* **EXCERPTED DATA**
***

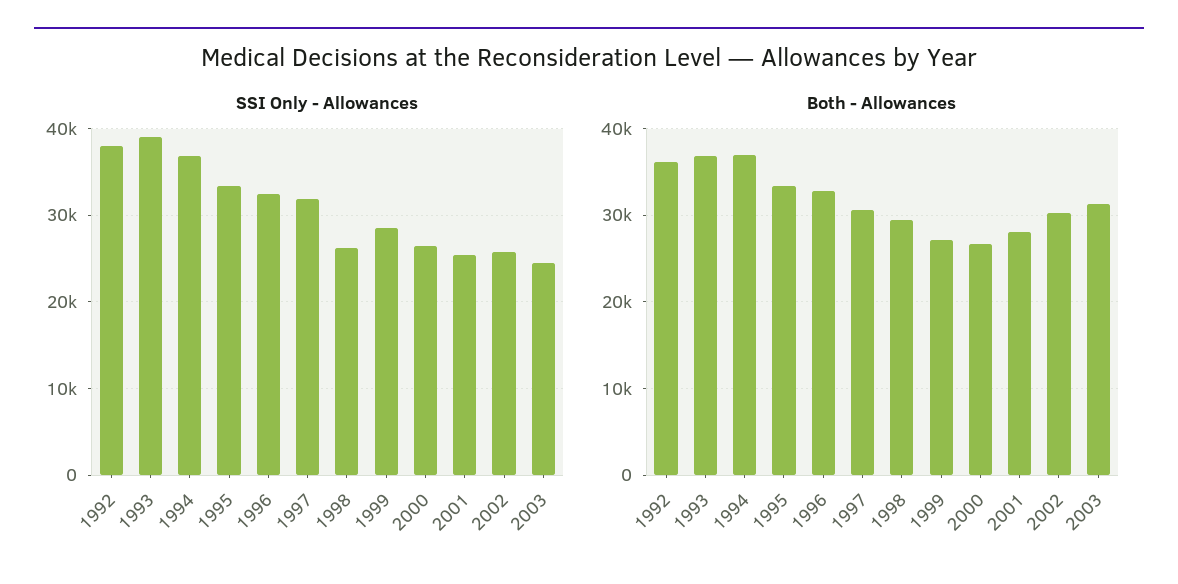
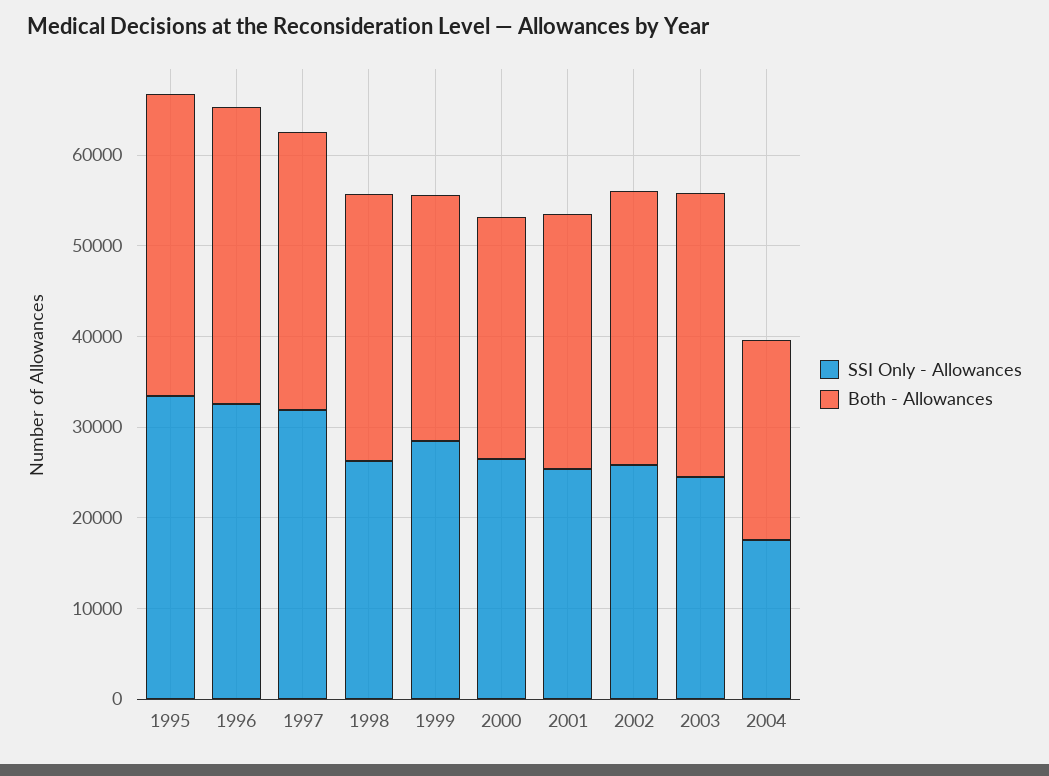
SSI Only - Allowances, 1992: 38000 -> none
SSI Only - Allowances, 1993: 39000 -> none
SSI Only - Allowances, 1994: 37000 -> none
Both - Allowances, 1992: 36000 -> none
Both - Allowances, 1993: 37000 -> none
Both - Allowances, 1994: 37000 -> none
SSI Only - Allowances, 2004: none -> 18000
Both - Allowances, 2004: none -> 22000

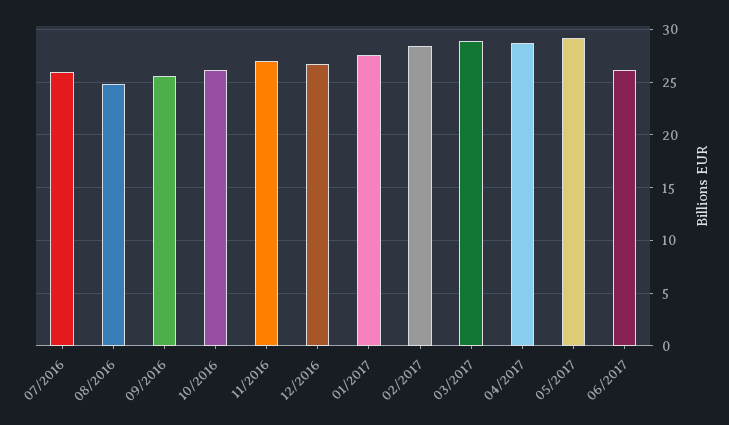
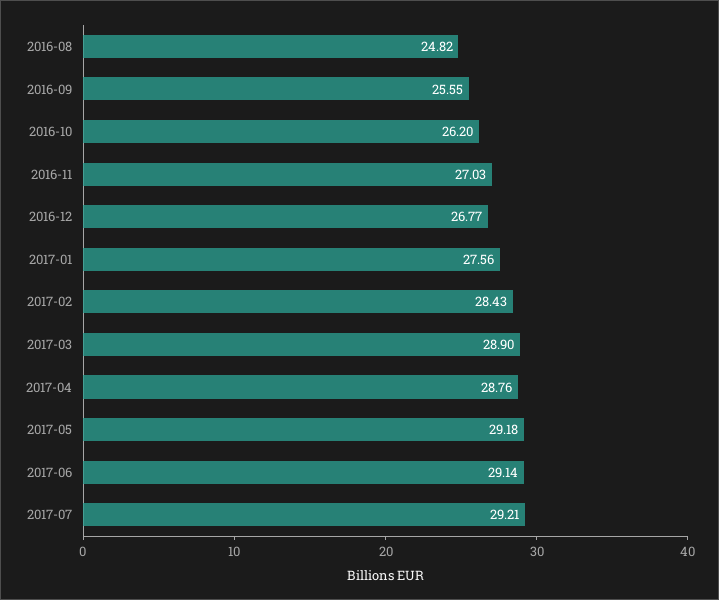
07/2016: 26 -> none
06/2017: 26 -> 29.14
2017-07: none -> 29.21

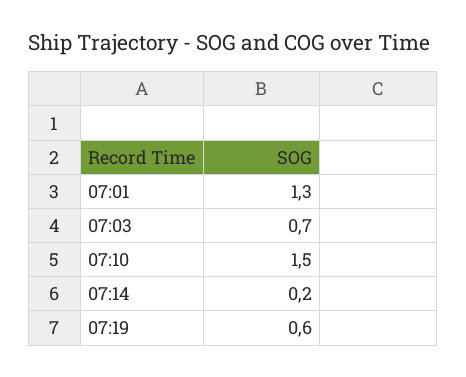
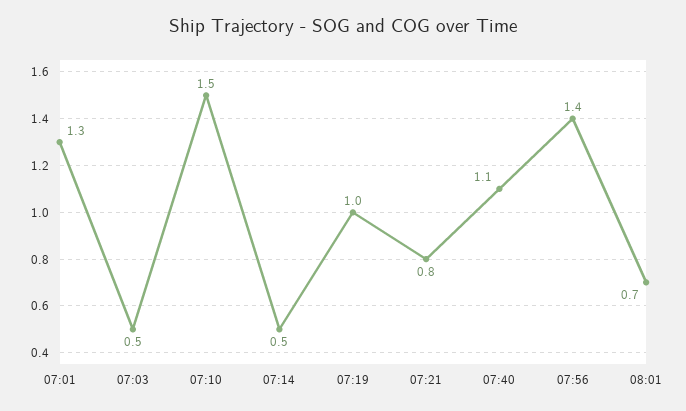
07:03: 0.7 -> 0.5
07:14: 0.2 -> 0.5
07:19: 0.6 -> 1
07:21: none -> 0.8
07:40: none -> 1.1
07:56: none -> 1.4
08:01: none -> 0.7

***

What you return must match the data above exactly, with no images included.

* **RESULT**
SSI Only - Allowances, 1992: 38000 -> none
SSI Only - Allowances, 1993: 39000 -> none
SSI Only - Allowances, 1994: 37000 -> none
Both - Allowances, 1992: 36000 -> none
Both - Allowances, 1993: 37000 -> none
Both - Allowances, 1994: 37000 -> none
SSI Only - Allowances, 2004: none -> 18000
Both - Allowances, 2004: none -> 22000

07/2016: 26 -> none
06/2017: 26 -> 29.14
2017-07: none -> 29.21

07:03: 0.7 -> 0.5
07:14: 0.2 -> 0.5
07:19: 0.6 -> 1
07:21: none -> 0.8
07:40: none -> 1.1
07:56: none -> 1.4
08:01: none -> 0.7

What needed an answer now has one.